WHAT THE EXERCISE ASKS:
Beneath this task are records; print exactly the stretch of them from the line with "GAS MASK ADAPTER" through the line with "total: 19734.09 -> 20175.38", both ends included.

DATA SUPPLIED:

----------------------------------------

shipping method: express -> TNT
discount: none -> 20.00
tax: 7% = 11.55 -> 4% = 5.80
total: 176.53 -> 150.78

----------------------------------------

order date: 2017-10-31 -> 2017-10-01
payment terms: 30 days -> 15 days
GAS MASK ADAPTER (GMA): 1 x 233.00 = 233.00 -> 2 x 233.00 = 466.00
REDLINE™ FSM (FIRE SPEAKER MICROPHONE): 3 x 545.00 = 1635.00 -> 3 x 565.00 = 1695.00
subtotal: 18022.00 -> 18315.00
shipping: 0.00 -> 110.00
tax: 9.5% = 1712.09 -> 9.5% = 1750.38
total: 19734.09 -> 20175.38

----------------------------------------

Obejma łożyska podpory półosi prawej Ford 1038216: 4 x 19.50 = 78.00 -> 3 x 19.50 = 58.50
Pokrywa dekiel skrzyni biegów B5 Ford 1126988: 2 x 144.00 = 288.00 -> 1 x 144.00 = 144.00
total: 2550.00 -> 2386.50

----------------------------------------

RESULT FOR THIS TASK:
GAS MASK ADAPTER (GMA): 1 x 233.00 = 233.00 -> 2 x 233.00 = 466.00
REDLINE™ FSM (FIRE SPEAKER MICROPHONE): 3 x 545.00 = 1635.00 -> 3 x 565.00 = 1695.00
subtotal: 18022.00 -> 18315.00
shipping: 0.00 -> 110.00
tax: 9.5% = 1712.09 -> 9.5% = 1750.38
total: 19734.09 -> 20175.38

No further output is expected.